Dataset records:
• • • • •

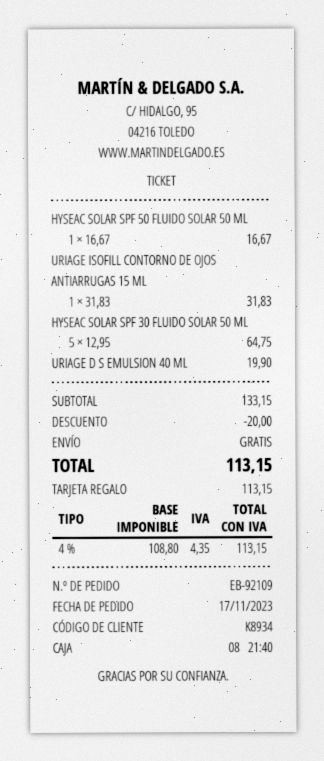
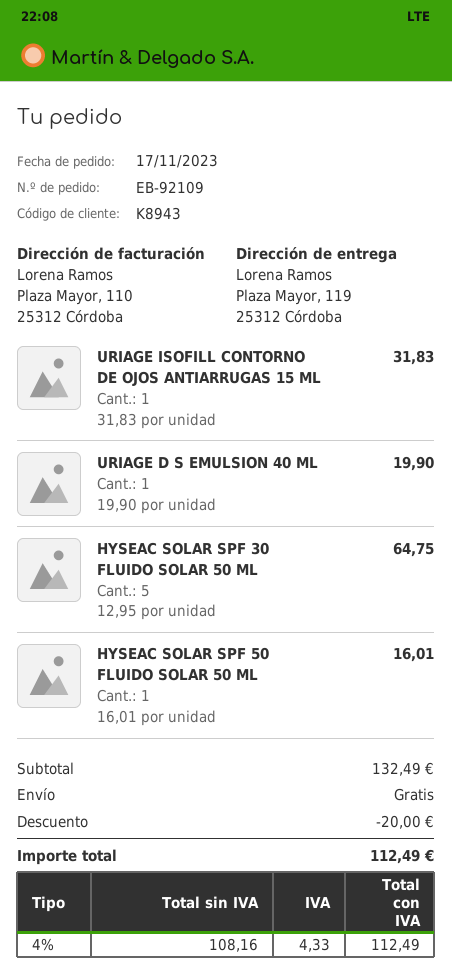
customer number: K8934 -> K8943
HYSEAC SOLAR SPF 50 FLUIDO SOLAR 50 ML: 1 x 16.67 = 16.67 -> 1 x 16.01 = 16.01
subtotal: 133.15 -> 132.49
net: 108.80 -> 108.16
tax: 4% = 4.35 -> 4% = 4.33
total: 113.15 -> 112.49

• • • • •

# PROMPT
Please return the lines above exactly, with the pictures omitted.

# YOUR SOLUTION
customer number: K8934 -> K8943
HYSEAC SOLAR SPF 50 FLUIDO SOLAR 50 ML: 1 x 16.67 = 16.67 -> 1 x 16.01 = 16.01
subtotal: 133.15 -> 132.49
net: 108.80 -> 108.16
tax: 4% = 4.35 -> 4% = 4.33
total: 113.15 -> 112.49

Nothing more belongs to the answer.